# Instructions for the task
Say how many lines in the records contain the string "Earth". Nothing but the number should be given.

(Records from a data source)
##########

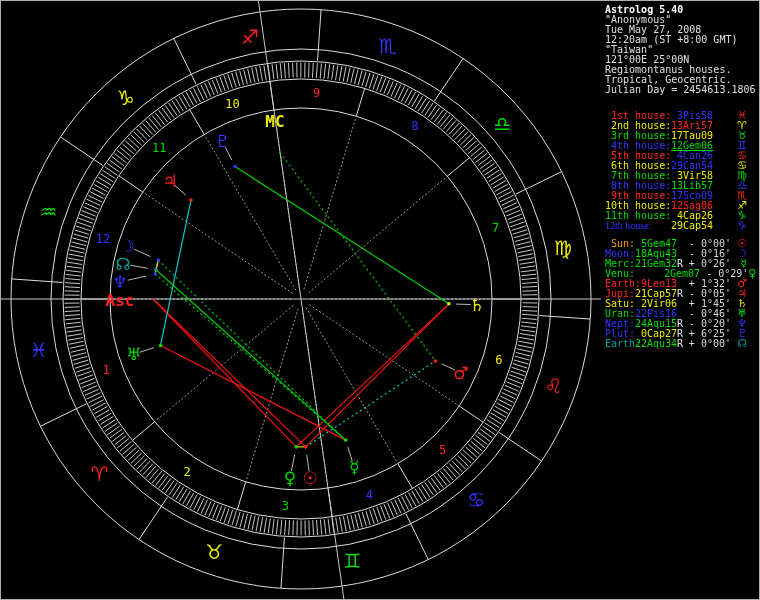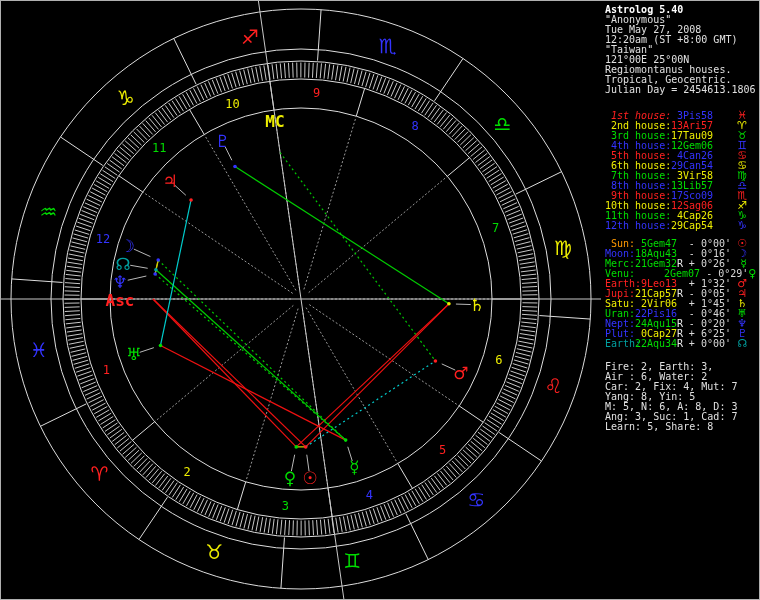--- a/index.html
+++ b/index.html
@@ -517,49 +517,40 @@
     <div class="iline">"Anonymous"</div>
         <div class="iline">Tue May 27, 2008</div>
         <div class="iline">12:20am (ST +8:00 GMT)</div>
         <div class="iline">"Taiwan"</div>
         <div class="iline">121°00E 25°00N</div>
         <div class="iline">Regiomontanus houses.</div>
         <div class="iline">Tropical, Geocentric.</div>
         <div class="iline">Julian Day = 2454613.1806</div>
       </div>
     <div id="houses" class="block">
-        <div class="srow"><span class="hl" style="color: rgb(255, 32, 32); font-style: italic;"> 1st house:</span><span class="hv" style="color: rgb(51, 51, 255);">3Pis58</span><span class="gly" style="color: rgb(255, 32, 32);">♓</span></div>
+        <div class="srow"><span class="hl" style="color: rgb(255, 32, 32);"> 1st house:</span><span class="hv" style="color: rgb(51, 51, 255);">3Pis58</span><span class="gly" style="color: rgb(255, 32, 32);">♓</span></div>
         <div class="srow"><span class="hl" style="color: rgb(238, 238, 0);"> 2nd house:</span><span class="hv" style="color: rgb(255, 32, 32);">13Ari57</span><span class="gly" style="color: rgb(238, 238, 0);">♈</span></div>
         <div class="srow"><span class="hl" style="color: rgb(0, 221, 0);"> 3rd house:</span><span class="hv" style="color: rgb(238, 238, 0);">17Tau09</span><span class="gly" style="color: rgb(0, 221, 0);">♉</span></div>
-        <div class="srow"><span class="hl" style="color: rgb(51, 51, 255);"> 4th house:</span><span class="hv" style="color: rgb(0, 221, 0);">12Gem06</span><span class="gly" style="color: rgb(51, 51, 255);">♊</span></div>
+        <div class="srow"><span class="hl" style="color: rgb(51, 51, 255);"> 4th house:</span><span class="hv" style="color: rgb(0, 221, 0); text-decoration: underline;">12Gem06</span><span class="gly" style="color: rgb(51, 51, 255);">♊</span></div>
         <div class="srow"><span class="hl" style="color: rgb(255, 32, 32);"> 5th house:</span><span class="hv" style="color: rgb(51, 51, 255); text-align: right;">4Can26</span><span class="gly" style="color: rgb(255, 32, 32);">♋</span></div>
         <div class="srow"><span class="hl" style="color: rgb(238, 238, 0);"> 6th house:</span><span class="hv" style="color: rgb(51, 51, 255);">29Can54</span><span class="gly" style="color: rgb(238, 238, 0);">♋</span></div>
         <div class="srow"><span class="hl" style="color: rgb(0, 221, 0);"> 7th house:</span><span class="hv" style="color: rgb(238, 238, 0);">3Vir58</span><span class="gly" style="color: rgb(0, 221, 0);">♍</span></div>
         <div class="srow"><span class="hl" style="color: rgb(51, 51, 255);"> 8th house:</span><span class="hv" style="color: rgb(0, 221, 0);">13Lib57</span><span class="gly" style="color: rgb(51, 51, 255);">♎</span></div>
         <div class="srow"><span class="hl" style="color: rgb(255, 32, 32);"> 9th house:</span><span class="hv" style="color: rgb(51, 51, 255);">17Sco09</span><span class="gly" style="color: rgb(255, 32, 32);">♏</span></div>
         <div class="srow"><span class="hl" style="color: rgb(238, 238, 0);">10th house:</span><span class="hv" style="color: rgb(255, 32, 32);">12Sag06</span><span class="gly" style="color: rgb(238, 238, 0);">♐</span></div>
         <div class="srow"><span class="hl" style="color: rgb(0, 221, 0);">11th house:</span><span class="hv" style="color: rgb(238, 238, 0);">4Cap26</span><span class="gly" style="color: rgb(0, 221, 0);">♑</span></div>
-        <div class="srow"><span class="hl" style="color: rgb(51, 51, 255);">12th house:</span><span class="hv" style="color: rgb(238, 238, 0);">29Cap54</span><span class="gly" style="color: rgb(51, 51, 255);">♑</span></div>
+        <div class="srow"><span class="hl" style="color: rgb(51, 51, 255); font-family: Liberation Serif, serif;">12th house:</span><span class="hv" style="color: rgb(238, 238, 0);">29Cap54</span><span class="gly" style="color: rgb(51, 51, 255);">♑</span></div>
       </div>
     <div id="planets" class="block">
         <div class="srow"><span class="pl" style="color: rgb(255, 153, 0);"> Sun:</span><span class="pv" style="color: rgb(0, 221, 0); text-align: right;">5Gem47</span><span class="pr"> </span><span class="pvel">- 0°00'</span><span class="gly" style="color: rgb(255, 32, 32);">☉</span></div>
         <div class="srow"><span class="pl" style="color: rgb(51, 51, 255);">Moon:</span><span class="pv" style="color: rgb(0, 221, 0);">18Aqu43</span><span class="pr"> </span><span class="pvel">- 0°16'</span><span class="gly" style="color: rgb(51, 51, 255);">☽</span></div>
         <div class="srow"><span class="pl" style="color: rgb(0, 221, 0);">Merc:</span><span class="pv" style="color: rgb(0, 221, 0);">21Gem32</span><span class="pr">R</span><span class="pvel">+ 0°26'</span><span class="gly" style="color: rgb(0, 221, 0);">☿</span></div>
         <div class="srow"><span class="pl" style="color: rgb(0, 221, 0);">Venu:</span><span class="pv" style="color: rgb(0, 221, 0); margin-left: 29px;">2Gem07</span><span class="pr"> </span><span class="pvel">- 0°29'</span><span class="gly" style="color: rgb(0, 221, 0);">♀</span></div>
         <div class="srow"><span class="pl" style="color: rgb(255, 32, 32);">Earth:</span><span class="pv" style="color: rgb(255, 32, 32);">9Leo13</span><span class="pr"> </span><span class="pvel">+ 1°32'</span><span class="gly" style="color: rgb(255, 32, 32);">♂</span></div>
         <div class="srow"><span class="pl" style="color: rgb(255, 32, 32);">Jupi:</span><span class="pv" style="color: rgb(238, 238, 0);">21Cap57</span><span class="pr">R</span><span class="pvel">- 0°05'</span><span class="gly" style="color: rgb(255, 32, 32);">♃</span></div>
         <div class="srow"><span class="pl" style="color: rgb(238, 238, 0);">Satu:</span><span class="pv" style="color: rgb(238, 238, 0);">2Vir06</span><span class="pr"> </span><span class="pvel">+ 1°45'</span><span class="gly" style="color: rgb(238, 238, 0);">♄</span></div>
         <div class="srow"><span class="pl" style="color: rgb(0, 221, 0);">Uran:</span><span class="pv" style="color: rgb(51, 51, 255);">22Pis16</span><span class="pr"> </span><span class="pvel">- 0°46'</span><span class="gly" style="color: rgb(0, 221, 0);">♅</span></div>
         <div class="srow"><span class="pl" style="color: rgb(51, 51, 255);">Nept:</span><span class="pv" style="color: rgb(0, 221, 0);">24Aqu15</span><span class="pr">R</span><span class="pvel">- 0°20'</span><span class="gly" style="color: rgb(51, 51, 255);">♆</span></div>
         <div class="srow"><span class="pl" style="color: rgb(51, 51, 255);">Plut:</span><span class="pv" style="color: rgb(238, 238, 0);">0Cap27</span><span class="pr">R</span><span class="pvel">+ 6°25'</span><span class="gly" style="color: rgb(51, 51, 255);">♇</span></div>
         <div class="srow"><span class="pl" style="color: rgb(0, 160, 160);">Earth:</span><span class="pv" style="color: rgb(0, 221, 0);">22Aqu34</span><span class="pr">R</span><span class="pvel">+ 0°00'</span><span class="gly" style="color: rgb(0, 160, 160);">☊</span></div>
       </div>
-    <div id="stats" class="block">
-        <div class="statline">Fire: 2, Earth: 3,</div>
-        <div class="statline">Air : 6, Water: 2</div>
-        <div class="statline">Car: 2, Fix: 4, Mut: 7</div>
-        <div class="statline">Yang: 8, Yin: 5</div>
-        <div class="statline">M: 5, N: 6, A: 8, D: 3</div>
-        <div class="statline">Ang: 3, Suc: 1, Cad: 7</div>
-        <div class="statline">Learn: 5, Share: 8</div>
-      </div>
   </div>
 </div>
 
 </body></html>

##########

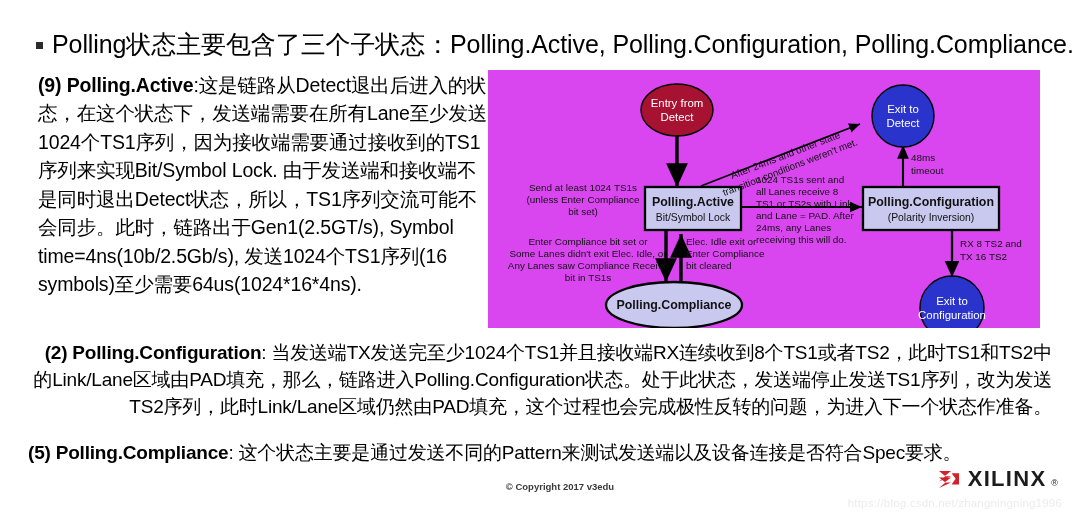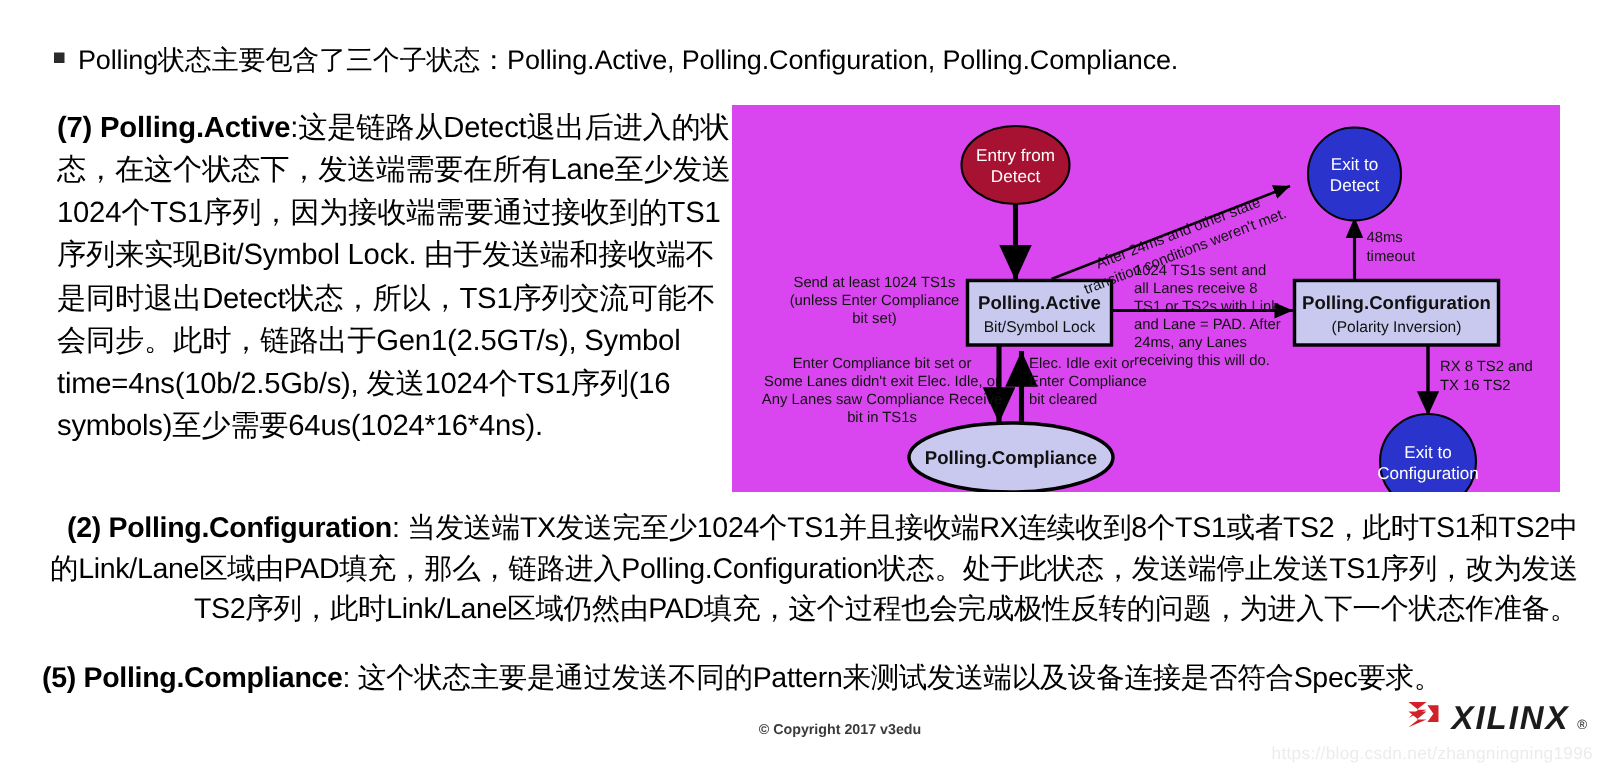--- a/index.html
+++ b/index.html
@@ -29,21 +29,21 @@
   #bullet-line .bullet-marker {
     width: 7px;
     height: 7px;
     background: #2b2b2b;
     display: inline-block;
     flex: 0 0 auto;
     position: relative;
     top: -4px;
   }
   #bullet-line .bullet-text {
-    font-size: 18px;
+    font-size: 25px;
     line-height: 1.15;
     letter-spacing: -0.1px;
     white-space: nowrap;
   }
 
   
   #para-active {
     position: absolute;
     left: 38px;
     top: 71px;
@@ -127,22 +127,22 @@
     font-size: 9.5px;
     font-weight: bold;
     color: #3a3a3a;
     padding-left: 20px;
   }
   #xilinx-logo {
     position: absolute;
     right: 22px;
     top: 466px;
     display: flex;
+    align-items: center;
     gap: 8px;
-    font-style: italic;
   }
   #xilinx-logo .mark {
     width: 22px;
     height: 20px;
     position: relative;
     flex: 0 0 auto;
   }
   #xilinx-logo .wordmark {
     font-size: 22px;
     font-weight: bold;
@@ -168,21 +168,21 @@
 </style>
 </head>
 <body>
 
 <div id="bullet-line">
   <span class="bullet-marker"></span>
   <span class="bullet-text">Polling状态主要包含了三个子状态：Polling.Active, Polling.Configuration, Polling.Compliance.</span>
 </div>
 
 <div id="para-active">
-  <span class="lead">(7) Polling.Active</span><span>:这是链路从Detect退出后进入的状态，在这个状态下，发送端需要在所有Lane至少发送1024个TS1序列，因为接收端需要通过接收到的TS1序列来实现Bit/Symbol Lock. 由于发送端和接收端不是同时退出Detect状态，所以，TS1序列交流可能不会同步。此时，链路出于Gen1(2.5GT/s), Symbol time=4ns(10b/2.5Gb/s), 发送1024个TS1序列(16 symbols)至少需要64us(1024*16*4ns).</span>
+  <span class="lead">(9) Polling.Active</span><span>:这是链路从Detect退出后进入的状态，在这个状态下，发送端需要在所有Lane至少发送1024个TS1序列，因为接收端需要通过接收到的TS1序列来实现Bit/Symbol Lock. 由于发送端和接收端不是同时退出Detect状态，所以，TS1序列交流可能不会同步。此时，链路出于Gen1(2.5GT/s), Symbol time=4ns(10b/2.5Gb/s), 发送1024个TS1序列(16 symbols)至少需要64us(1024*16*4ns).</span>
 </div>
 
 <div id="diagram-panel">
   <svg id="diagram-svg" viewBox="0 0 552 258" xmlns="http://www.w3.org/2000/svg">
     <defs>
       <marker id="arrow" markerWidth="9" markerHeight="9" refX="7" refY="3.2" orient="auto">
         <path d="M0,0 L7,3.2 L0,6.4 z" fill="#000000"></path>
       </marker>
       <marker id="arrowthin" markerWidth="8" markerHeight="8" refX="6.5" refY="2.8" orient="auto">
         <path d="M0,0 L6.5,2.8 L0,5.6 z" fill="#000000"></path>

##########

# Response for this exercise
3